AWS_ACCESS_KEY_ID = the valid, recently acquired, temporary AWS access key for your IAM user
AWS_SECRET_ACCESS_KEY = the valid, recently acquired, temporary AWS secret access key for your IAM user
AWS_SESSION_TOKEN = the valid, recently acquired, temporary AWS session for your IAM user

We will define the SparkSession for you, since some of the parameters get complex.
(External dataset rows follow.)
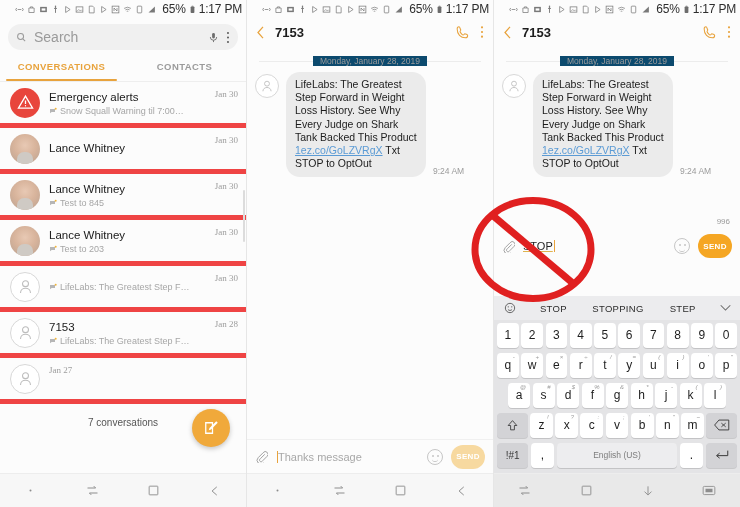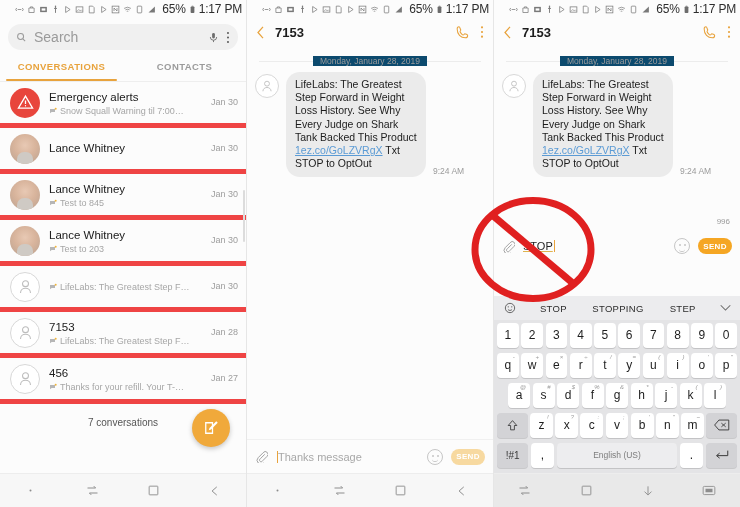--- a/index.html
+++ b/index.html
@@ -41,21 +41,21 @@
   .av.photo::after { content:""; position:absolute; left:7px; right:7px; top:18px; height:14px;
                      border-radius:7px 7px 0 0; background:#cfcac4; }
   .conv-mid { flex:1; min-width:0; display:flex; flex-direction:column; justify-content:center; }
   .conv-name { font-size:11.5px; color:#202020; white-space:nowrap; overflow:hidden;
                text-overflow:ellipsis; line-height:15px; }
   .conv-sub { display:flex; align-items:center; gap:3px; margin-top:1px; }
   .conv-prev { font-size:9px; color:#a6a6a6; white-space:nowrap; overflow:hidden;
                text-overflow:ellipsis; }
   .conv-date { font-size:9px; color:#9d9d9d; align-self:flex-end; white-space:nowrap;
                padding-bottom:1px; }
-  .conv-right { display:flex; flex-direction:column; justify-content:center; height:100%; }
+  .conv-right { display:flex; flex-direction:column; justify-content:flex-start; height:100%;font-family:Liberation Serif, serif; }
   .count { text-align:center; font-size:10px; color:#555; padding:13px 0 0 0; }
   .fab { position:absolute; right:16px; bottom:60px; width:38px; height:38px; border-radius:50%;
          background:#f0a93b; display:flex; align-items:center; justify-content:center;
          box-shadow:0 2px 5px rgba(0,0,0,.22); }
   .scrollbar { position:absolute; right:1px; top:190px; width:2px; height:52px;
                background:#dcdcdc; border-radius:2px; }
 
   
   .navbar { position:absolute; left:0; right:0; bottom:0; height:34px; background:#f7f7f7;
             display:flex; align-items:center; justify-content:space-around;
@@ -89,21 +89,21 @@
   .comp-text { flex:1; font-size:11px; color:#a8a8a8; }
   .comp-text.typed { color:#222; text-decoration:underline; text-decoration-color:#e0b450; }
   .caret { display:inline-block; width:1px; height:12px; background:#e8a33d;
            vertical-align:-2px; margin-left:1px; }
   .emoji { width:16px; height:16px; border-radius:50%; border:1.4px solid #c6c6c6; flex:0 0 16px;
            position:relative; }
   .emoji::before { content:""; position:absolute; left:3.5px; top:5px; width:2px; height:2px;
                    border-radius:50%; background:#c6c6c6; box-shadow:5px 0 0 #c6c6c6; }
   .emoji::after { content:""; position:absolute; left:3.5px; top:8.5px; width:6px; height:3px;
                   border-bottom:1.4px solid #c6c6c6; border-radius:0 0 4px 4px; }
-  .sendbtn { width:34px; height:16px; border-radius:12px; background:#f7d9a0; color:#fff;
+  .sendbtn { width:34px; height:24px; border-radius:12px; background:#f7d9a0; color:#fff;
              font-size:8px; font-weight:bold; display:flex; align-items:center;
              justify-content:center; letter-spacing:.3px; flex:0 0 34px; }
   .sendbtn.active { background:#f5a623; color:#fff; }
   .charcount { position:absolute; right:10px; top:-12px; font-size:8px; color:#9b9b9b; }
 
   
   .kb { position:absolute; left:0; right:0; bottom:34px; background:#e4e4e6; padding-bottom:3px; }
   .suggbar { height:24px; display:flex; align-items:center; background:#ececee;
              padding:0 7px; gap:4px; }
   .sugg-ic { width:18px; height:18px; display:flex; align-items:center; justify-content:center;
@@ -323,30 +323,20 @@
           </div>
       </div>
 
       <div class="convrow">
         <div class="av blank">
           <svg width="17" height="17" viewBox="0 0 24 24">
               <circle cx="12" cy="8" r="4.2" fill="none" stroke="#bdbdbd" stroke-width="1.5"></circle>
               <path d="M5 21c0-4 3.3-6.5 7-6.5s7 2.5 7 6.5" fill="none" stroke="#bdbdbd" stroke-width="1.5"></path>
             </svg>
         </div>
-        <div class="conv-mid">
-          <div class="conv-name">456</div>
-          <div class="conv-sub">
-            <svg width="8" height="8" viewBox="0 0 24 24">
-                <path d="M3 6h15v9H8l-5 4z" fill="#b6b6b6"></path>
-                <circle cx="20" cy="5" r="3" fill="#f0b43b"></circle>
-              </svg>
-            <span class="conv-prev">Thanks for your refill. Your T-…</span>
-          </div>
-        </div>
         <div class="conv-right">
             <span class="conv-date">Jan 27</span>
           </div>
       </div>
     </div>
 
     <div class="count">7 conversations</div>
     <div class="scrollbar"></div>
 
     <div class="fab">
Define a bronze_schema which describes the Parquet files under the bronze reviews directory on S3
Define a streaming dataframe using readStream on top of the bronze reviews directory on S3
Register a virtual view on top of that dataframe
Define a non-streaming dataframe using read on top of the bronze customers directory on S3
Register a virtual view on top of that dataframe
Define a silver_data dataframe by:
- joining the review and customer data on their common key of customer_id
- applying a business validation rule to prevent unverified reviews in the bronze layer from being loaded into the silver layer
Write that silver data to S3 under s3a://hwe-$CLASS/$HANDLE/silver/reviews using append mode, a checkpoint location of /tmp/silver-checkpoint, and a format of parquet
Outside of this program, create a table on top of your S3 data in Athena, and run some queries against your data to validate it is coming across the way you expect. Some useful fields to validate could include:
- product_title
- star_rating
- review_timestamp
- customer_name
- gender
- city
- state

GROUP BY and LIMIT are also useful here.

We will wait on the query to terminate for you going forward. We will stop the SparkSession for you going forward.